* _WHAT YOU NEED TO DO_: Every record needs to be restated word for word.

* _MATERIAL SUPPLIED_:
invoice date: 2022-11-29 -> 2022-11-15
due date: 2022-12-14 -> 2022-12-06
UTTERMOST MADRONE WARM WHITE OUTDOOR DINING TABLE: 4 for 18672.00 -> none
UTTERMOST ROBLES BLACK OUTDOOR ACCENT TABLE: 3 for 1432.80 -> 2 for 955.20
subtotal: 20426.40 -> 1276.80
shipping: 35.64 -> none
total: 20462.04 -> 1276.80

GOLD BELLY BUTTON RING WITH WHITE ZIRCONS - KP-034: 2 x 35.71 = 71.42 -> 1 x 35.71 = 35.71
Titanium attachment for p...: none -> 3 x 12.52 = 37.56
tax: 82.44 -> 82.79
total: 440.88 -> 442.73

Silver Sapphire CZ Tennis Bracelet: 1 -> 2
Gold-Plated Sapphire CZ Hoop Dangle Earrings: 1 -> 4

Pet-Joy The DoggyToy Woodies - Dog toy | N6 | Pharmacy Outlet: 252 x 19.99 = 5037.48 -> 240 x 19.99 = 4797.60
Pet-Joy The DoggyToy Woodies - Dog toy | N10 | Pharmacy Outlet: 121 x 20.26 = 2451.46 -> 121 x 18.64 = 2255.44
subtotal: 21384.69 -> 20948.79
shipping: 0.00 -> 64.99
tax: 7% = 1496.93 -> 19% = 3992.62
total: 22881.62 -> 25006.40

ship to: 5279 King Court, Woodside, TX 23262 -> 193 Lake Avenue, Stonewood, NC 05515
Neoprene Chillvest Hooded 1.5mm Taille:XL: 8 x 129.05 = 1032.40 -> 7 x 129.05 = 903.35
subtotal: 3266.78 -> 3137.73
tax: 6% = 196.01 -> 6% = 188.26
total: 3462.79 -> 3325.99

* _SOLUTION_:
invoice date: 2022-11-29 -> 2022-11-15
due date: 2022-12-14 -> 2022-12-06
UTTERMOST MADRONE WARM WHITE OUTDOOR DINING TABLE: 4 for 18672.00 -> none
UTTERMOST ROBLES BLACK OUTDOOR ACCENT TABLE: 3 for 1432.80 -> 2 for 955.20
subtotal: 20426.40 -> 1276.80
shipping: 35.64 -> none
total: 20462.04 -> 1276.80

GOLD BELLY BUTTON RING WITH WHITE ZIRCONS - KP-034: 2 x 35.71 = 71.42 -> 1 x 35.71 = 35.71
Titanium attachment for p...: none -> 3 x 12.52 = 37.56
tax: 82.44 -> 82.79
total: 440.88 -> 442.73

Silver Sapphire CZ Tennis Bracelet: 1 -> 2
Gold-Plated Sapphire CZ Hoop Dangle Earrings: 1 -> 4

Pet-Joy The DoggyToy Woodies - Dog toy | N6 | Pharmacy Outlet: 252 x 19.99 = 5037.48 -> 240 x 19.99 = 4797.60
Pet-Joy The DoggyToy Woodies - Dog toy | N10 | Pharmacy Outlet: 121 x 20.26 = 2451.46 -> 121 x 18.64 = 2255.44
subtotal: 21384.69 -> 20948.79
shipping: 0.00 -> 64.99
tax: 7% = 1496.93 -> 19% = 3992.62
total: 22881.62 -> 25006.40

ship to: 5279 King Court, Woodside, TX 23262 -> 193 Lake Avenue, Stonewood, NC 05515
Neoprene Chillvest Hooded 1.5mm Taille:XL: 8 x 129.05 = 1032.40 -> 7 x 129.05 = 903.35
subtotal: 3266.78 -> 3137.73
tax: 6% = 196.01 -> 6% = 188.26
total: 3462.79 -> 3325.99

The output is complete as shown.